For a structure which was built using 39,000 tonnes of steel, 125,000 cubic metres of concrete and has a main span of 1006 metres, the Forth Road Bridge is a feat of engineering. But with 65,000 vehicles using it every day and traffic loading significantly higher than expected by engineers who designed the structure in the 1950’s, it was time to replace the bridge bearings and repair the bridge piers on the approach viaducts. Appointed by main contractor Balfour Beatty to bring the structure up to 21st century specifications, specialist contractor Freyssinet Makers turned to Sika for a long term, reliable and industry-proven concrete repair solution.
Spanning the Firth of Forth in Scotland, the £13.6m project for the Forth Estuary Transport Authority involved the replacement and refurbishment of the steel bearings on the north and south approach viaducts of the bridge, together with associated concrete repairs to the approach piers and strengthening to the steel box superstructure.
“The steel bearings sit on top of the approach viaducts and allow the deck to move and accommodate changes in temperature and traffic load,” commented Graham Stanford, Business Manager for Freyssinet Structural Repairs and CCSL Ltd. “During inspections and monitoring, the existing bearings were exhibiting little or no movement but were showing varying amounts of corrosion.

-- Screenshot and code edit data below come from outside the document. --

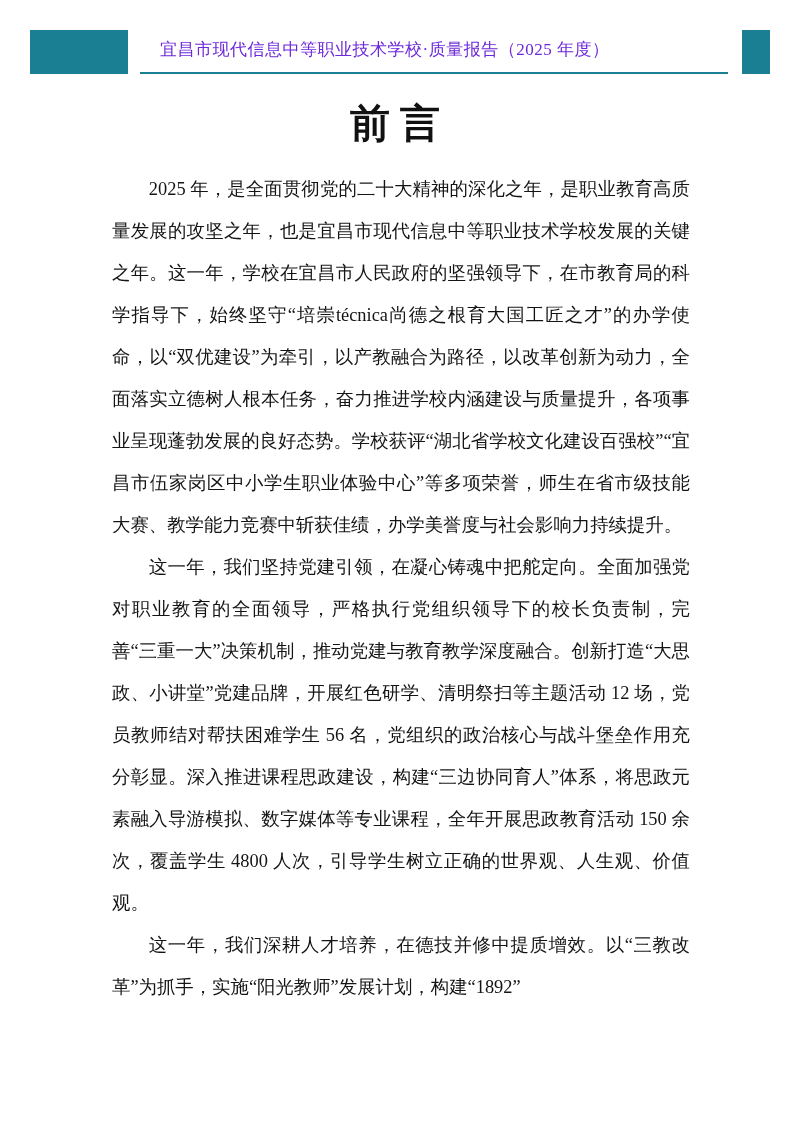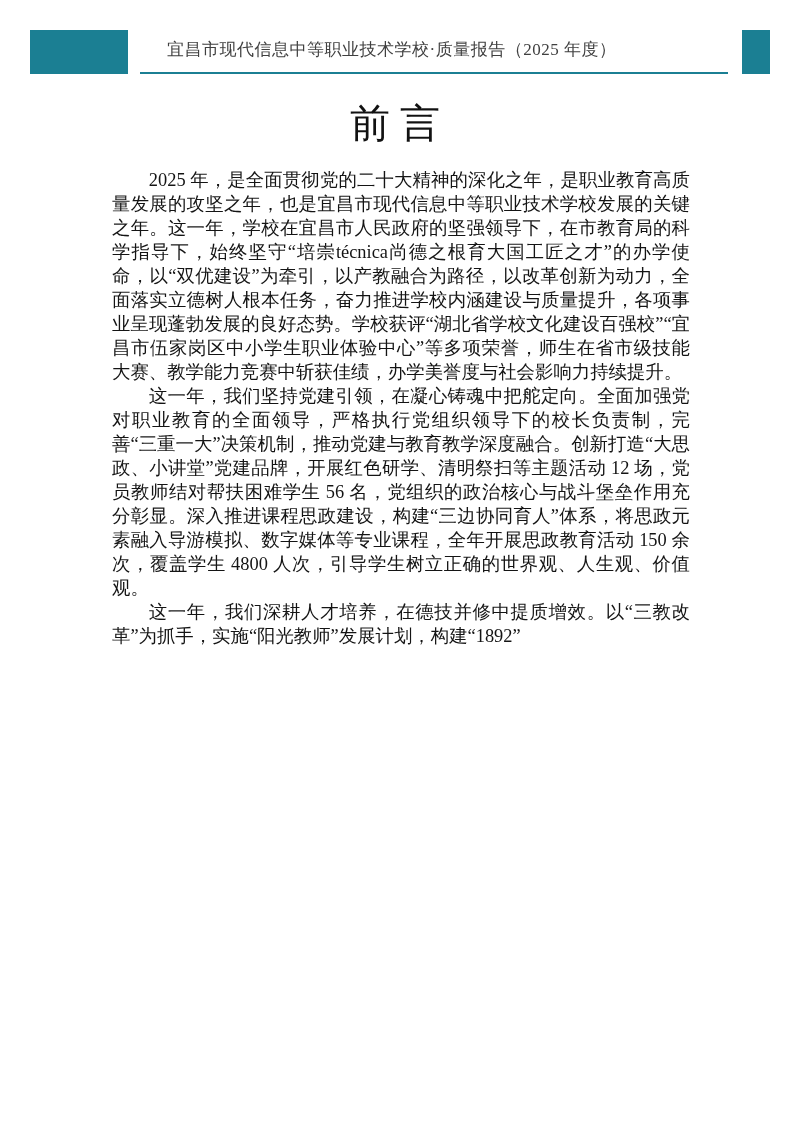--- a/index.html
+++ b/index.html
@@ -46,11 +46,11 @@
   }
   .header-title {
     position: absolute;
-    left: 137px;
+    left: 130px;
     top: 8px;
     font-size: 17px;
     letter-spacing: 0.5px;
-    color: #404040;
+    color: #6d28d9;
     font-family: "Liberation Serif", "DejaVu Serif", serif;
     white-space: nowrap;
   }

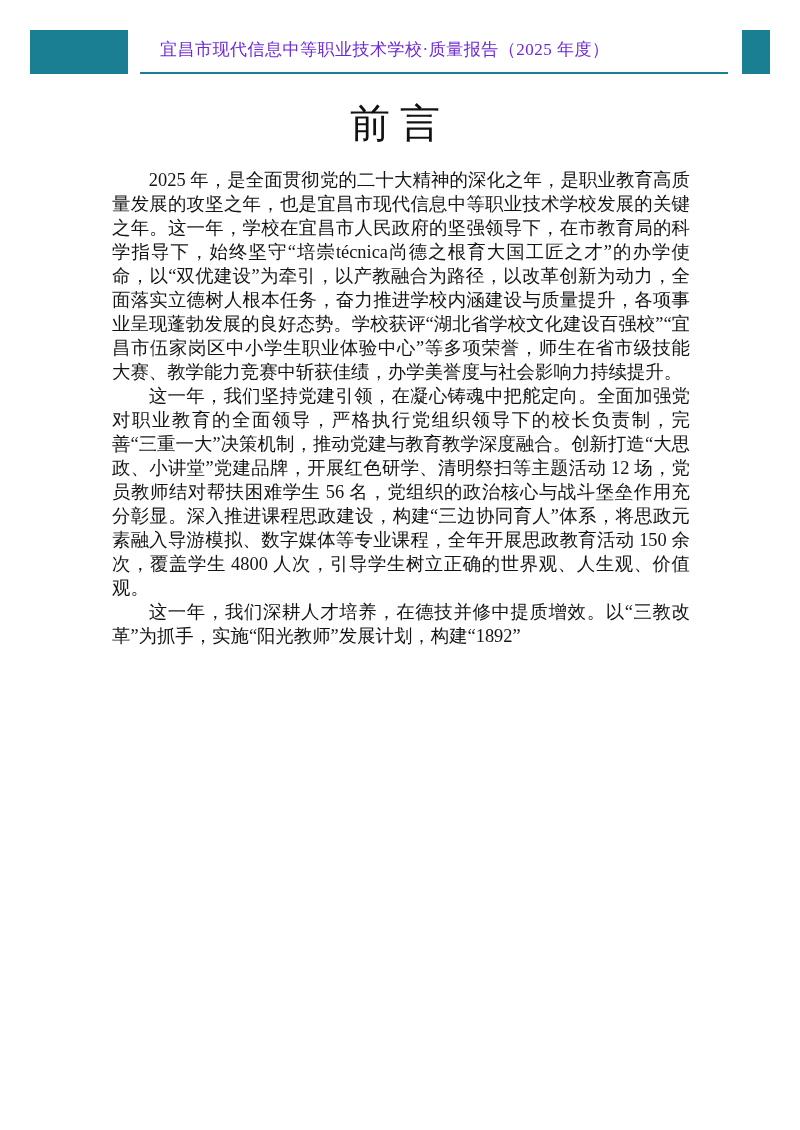--- a/index.html
+++ b/index.html
@@ -70,7 +70,7 @@
     width: 100%;
     text-align: center;
     font-size: 40px;
-    font-weight: normal;
+    font-weight: bold;
     letter-spacing: 10px;
     color: #111111;
     font-family: "DejaVu Serif", "Liberation Serif", serif;

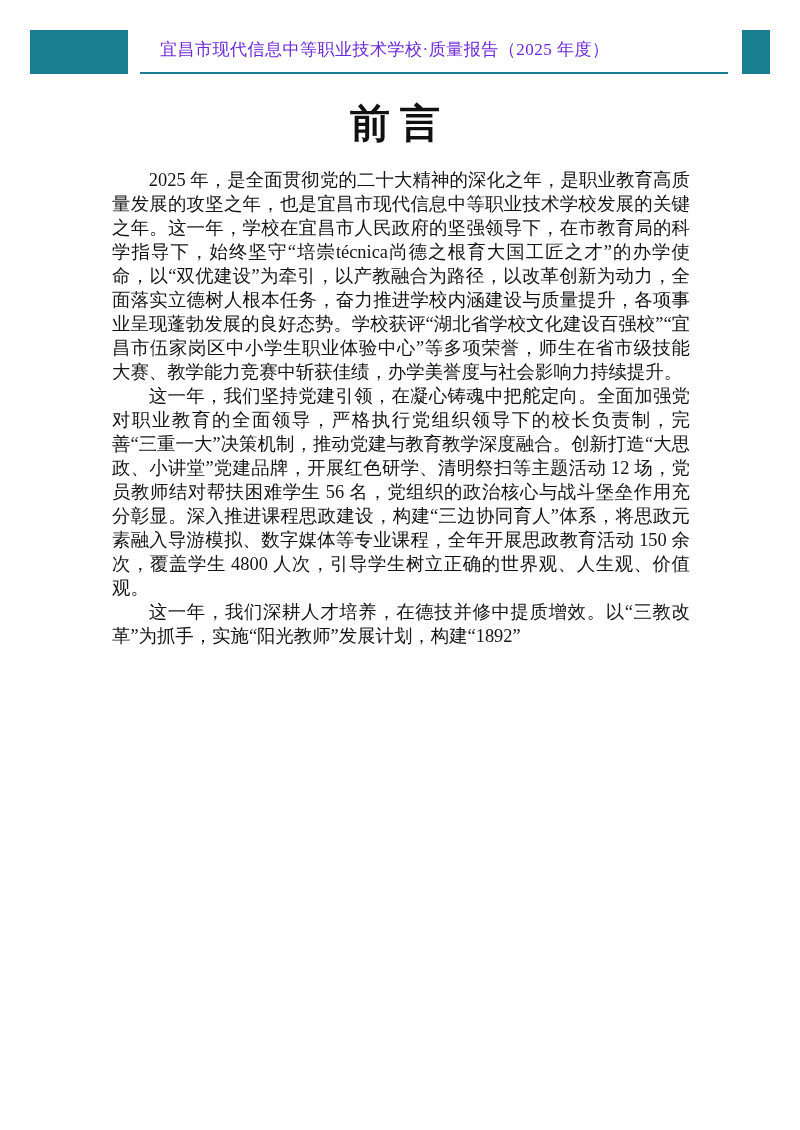--- a/index.html
+++ b/index.html
@@ -82,7 +82,7 @@
     left: 112px;
     width: 578px;
     font-size: 18.4px;
-    line-height: 24px;
+    line-height: 42px;
     text-align: justify;
     text-justify: inter-character;
     color: #141414;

Consequently the surrounding concrete and grout was beginning to show considerable wear and tear.”
Prior to the replacement of the bearings, action was required to repair the concrete pier tops with Sika’s unrivalled range of high performance repair mortars once again proving ideal to re-strengthen the approach viaduct piers and protect this iconic bridge for many years to come.
Approached early in the design process, Sika worked closely with the consulting engineers Atkins and main contractor Balfour Beatty to advise material selection and properties required for a performance-based specification.
Significant structures in their own right, the two approach viaducts at 252 metres and 438 metres on the north and south sides respectively, required around 100 tonnes of concrete repair products with Sika’s Armocrete, a cementitious free flowing micro-concrete repair system, used for all pier repairs and Sika Amorex L2 High Flow, a rapid strength grout used under the large bridge bearing plates.
“Extensive flow trials were carried out on a specific test rig set up by Balfour Beatty and Atkins to prove the flowability and strength of these products,” commented Ronnie Turner of Sika. “Once testing was done Atkins signed off the specification and both were poured under gravity and allowed to cure while the bridge was still live and being used.”
The fact that the concrete piers were adjacent to the communities either side also meant that the works had to be completed with minimal disruption and containment to keep dust down. Hydro-demolition was used to remove deteriorated concrete in the pier head, leaving a perfect bonding surface for the concrete repair material.
Sika’s entire range of concrete repair products is certified to BS EN 1504, the European standard for concrete repair. This accreditation applies not only to the production quality of the products themselves but also to the guidance issued with them. The accreditation ensures users of the high quality nature of Sika’s concrete repair systems.
Longstanding concrete renovation is essential for a variety of public and private structures. For its effectiveness, Sika’s concrete repair system has ensured simply applied, economical and longstanding preservation of the iconic suspension bridge. It stands as an example of why Sika’s innovative products are a favourite of specifiers and operatives the world over.